Shifting Perspective As Parent

Food for Thought

It happens every now and then. On social media, I see someone I haven’t seen in a long time and she has a kid I didn’t know about. This happens more frequently when she lives in a different country and speaks a different language. Erika and her 5-year old boy happen to be in my city today, so she pinged me for lunch. He can’t speak English other than “I can speak English,” but I think we got along just fine; he gave me a hug at the end.

You know the cliché: your life will never be the same after you have a child. It usually refers to the lifestyle, what we do or can’t do, but I’m more interested in how it changes people. Your lifestyle could revert back as soon as your kids are independent. Mine is gradually reverting now.
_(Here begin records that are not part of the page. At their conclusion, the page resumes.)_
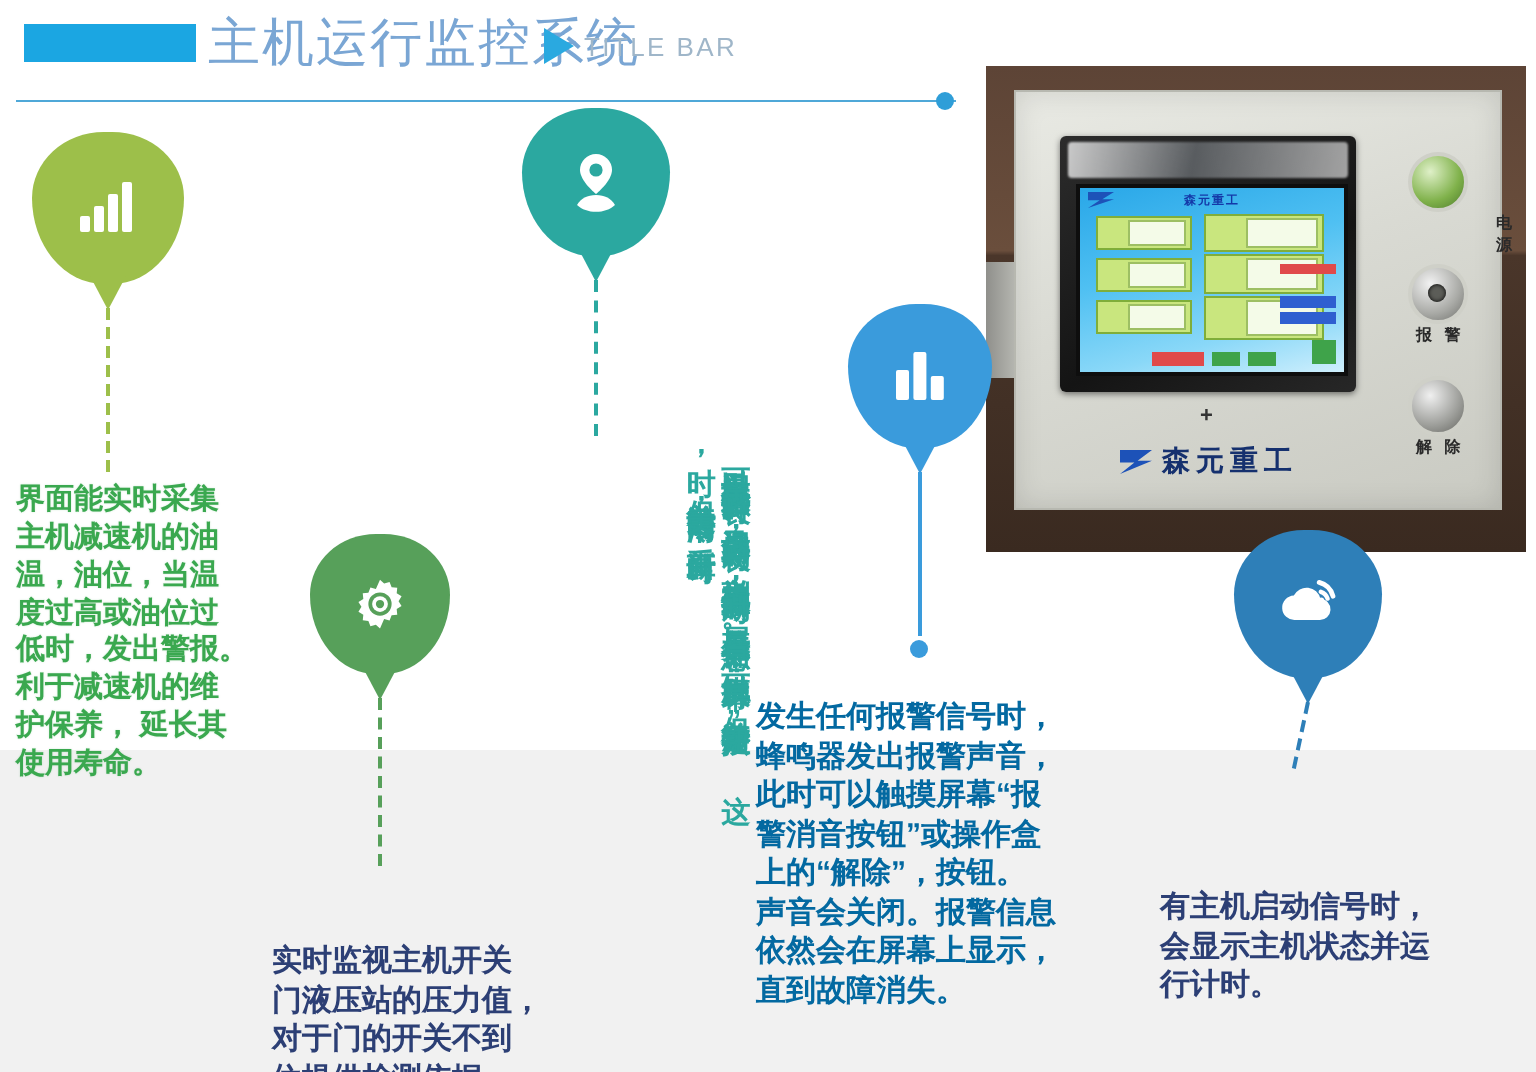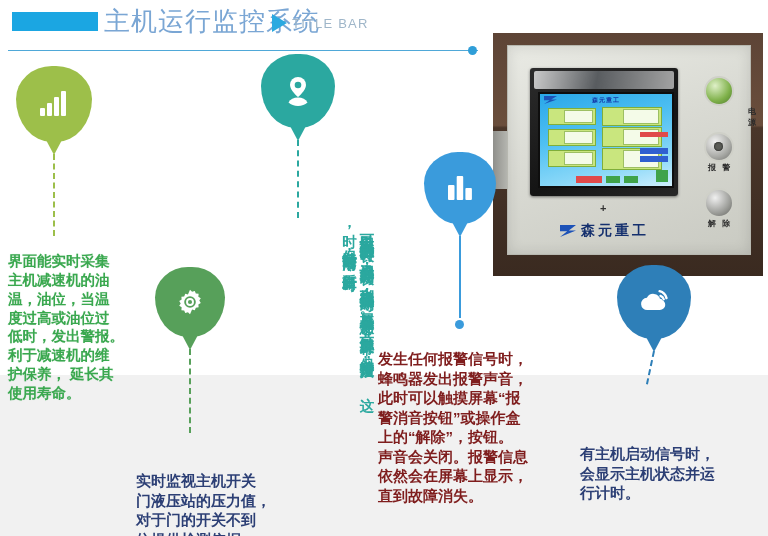--- a/index.html
+++ b/index.html
@@ -176,7 +176,7 @@
     </div>
   </div>
   <div class="stem dashed" style="left:53px;top:154px;height:82px;border-left-color:#9dbf4a;"></div>
-  <div class="txt green" style="left:8px;top:241px;width:132px;font-size:14.5px;margin-top:11px;">界面能实时采集
+  <div class="txt green" style="left:8px;top:241px;width:132px;font-size:14.5px;">界面能实时采集
 主机减速机的油
 温，油位，当温
 度过高或油位过

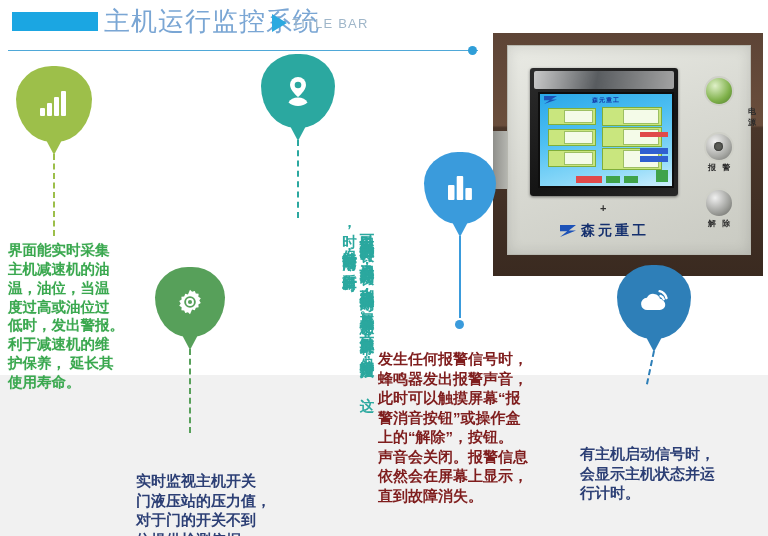--- a/index.html
+++ b/index.html
@@ -45,7 +45,7 @@
   .txt{position:absolute;line-height:1.30;font-weight:700;white-space:pre-line;}
   .txt.green{color:#3aa84f;text-shadow:0 0 1px rgba(58,168,79,.25);}
   .txt.navy{color:#2c3f75;}
-  .txt.cyan{color:#7f1d1d;}
+  .txt.cyan{color:#0369a1;}
 
   
   .vtxt{position:absolute;writing-mode:vertical-rl;text-orientation:upright;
So, what changes forever? You see the whole world as a parent, not just your own children. You realize that certain important things in life do not happen in our society unless ordinary people like us step up. Without this perspective shift, you would always assume that there is a greater authority which is supposed to take care of complicated and difficult things in life.

For instance, you might keep demanding jobs during economic downturns and never realize that, unless someone just like you step up and create jobs, even the government cannot magically create them for you. “The government” that you expect so much from, you realize as a parent, is only a collection of us, the ordinary people.

As a parent, you realize that, ultimately, the buck stops with you. Now you are the one your child and others can point their fingers at. After all, someone has to be at the other end of those fingers. God is not here to take that position, so it would have to be one of us, ordinary humans.

You also realize how nice it was that we used to be able to point our fingers at someone. Even if the problem was not solved, at least it felt good to criticize, complain to, and blame it on someone. We just needed to feel that someone was willing to listen to us. Whether our demands were met or not was secondary. It was nice while it lasted.

Once this shift in perspective takes place in your mind, life will never be the same.